# Cake Smash Tips??



## Unique Kitty (Feb 27, 2016)

Hey, I'm doing my first cake smash photo shoot tomorrow (I'm doing my cousins kids 1st birthday) & I was wondering what's the best camera setting to use? I've read to use f11 but I've only seen that on 1 post & now i can't seem to find it & I haven't seen many other opinions out there....  If anyone has any idea's or tips that'd be great 

It'll be taken inside, not 100% on the lighting (whether it's good or low) I'll be using a Canon Rebel T3 camera with the standard  lens and not 100% sure if I'll need to use the flash or not


----------



## dennybeall (Feb 27, 2016)

A "Cake Smash photo shoot", OK! I'm guessing they are going to smash a cake with a mallet?
Anyway from  a photography standpoint you want sufficient depth of field so f11 may be correct if you have enough light and the speed you need to capture the action will allow it. One factor does not stand alone. Shutter speed, aperture, ISO all come into play. Do you need extreme DOF, then chose f11 or even f16 and adjust whatever you have to get the shots you want.


----------



## beachrat (Feb 27, 2016)

The green one.
Full auto.
Obviously.


----------



## snowbear (Feb 27, 2016)

Welcome aboard.

Smashing a cake with a 200mm-400mm zoom?  I'd probably shoot in aperture priority to get some control and push the ISO.  Potentially mixed lighting so raw is good so you can even WB out in post.


----------



## beachrat (Feb 27, 2016)

snowbear said:


> Welcome aboard.
> 
> Smashing a cake with a 200mm-400mm zoom?  I'd probably shoot in aperture priority to get some control and push the ISO.  Potentially mixed lighting so raw is good so you can even WB out in post.

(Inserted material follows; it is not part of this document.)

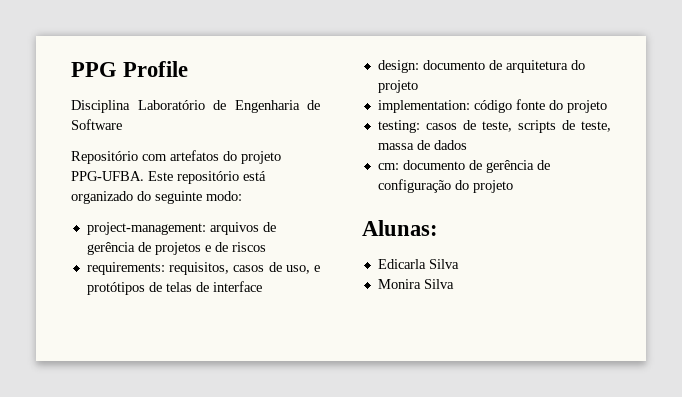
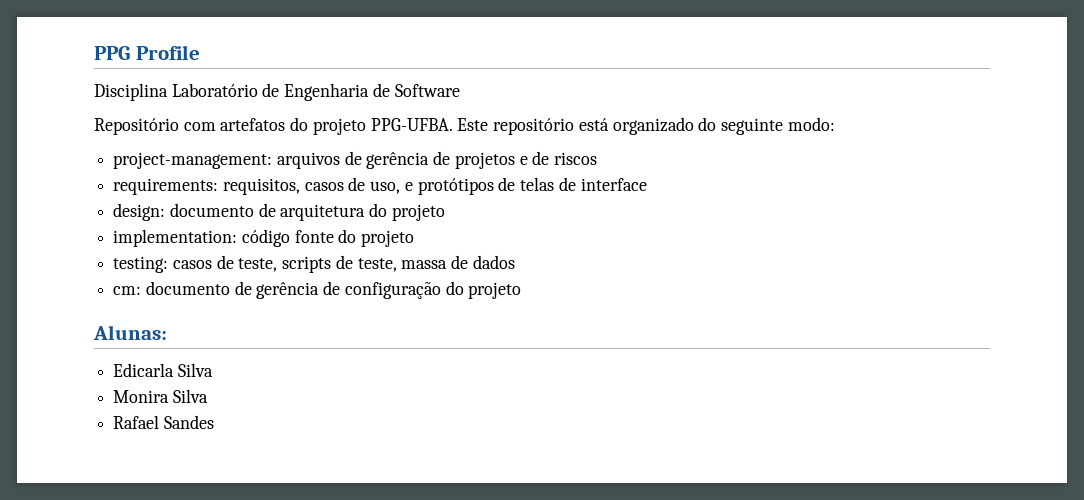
(454, 284) none -> [113,415,214,429] // Rafael Sandes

While my first post was somewhat in jest,how can you possibly answer a question like this without knowing whether it's indoors,outdoors,with flash,without flash,good light,low light,what lens or even what kind of camera is being used?
f11?? Why?


----------



## cherylynne1 (Feb 27, 2016)

I doubt there will be enough light indoors to get f11. Worry first about shutter speed...try to keep it above 1/160. 1/100 if you absolutely have to. I don't think the ISO on that camera can do much over 1600...I might be wrong on that. Try to get it under 800 if you can. Then the aperture...if you can get it to f8, that'd be good. I somehow really doubt you'll have that much light indoors. If you're in Shutter Priority, it'll probably open up as wide as it can go.  If so, you won't be able to get both the cake and the baby in focus.  If so, focus on the baby's face, in particular the eyes. 

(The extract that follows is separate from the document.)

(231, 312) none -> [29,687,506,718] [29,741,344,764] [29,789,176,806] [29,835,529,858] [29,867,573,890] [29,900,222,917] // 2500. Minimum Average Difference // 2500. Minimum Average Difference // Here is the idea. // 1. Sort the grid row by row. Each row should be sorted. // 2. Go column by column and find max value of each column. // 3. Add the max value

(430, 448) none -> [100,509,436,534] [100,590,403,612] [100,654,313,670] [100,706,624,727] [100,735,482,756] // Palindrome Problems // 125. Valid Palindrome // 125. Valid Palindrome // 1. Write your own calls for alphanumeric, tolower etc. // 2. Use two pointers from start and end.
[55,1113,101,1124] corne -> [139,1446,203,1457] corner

As far as flash goes, are you talking about the pop-up flash? In these situations, that will make the picture look very bad. Try moving the baby closer to a window to get more light, or if it's at night, turn in more lights. If, however, you've purchased an external flash and mounted it on your hotshoe, definitely point it at the ceiling and bounce the light. That will help the situation immensely.


----------



## DandL (Feb 28, 2016)

Unique Kitty said:


> Hey, I'm doing my first cake smash photo shoot tomorrow (I'm doing my cousins kids 1st birthday) & I was wondering what's the best camera setting to use? I've read to use f11 but I've only seen that on 1 post & now i can't seem to find it & I haven't seen many other opinions out there....  If anyone has any idea's or tips that'd be great
> 
> It'll be taken inside, not 100% on the lighting (whether it's good or low) I'll be using a Canon Rebel T3 camera with the standard  lens and not 100% sure if I'll need to use the flash or not



I've only done one cake smash session and it was in my studio: Cake Smash Photos
Settings were f:8, 1/125, ISO 100   I used 2 strobes for lights...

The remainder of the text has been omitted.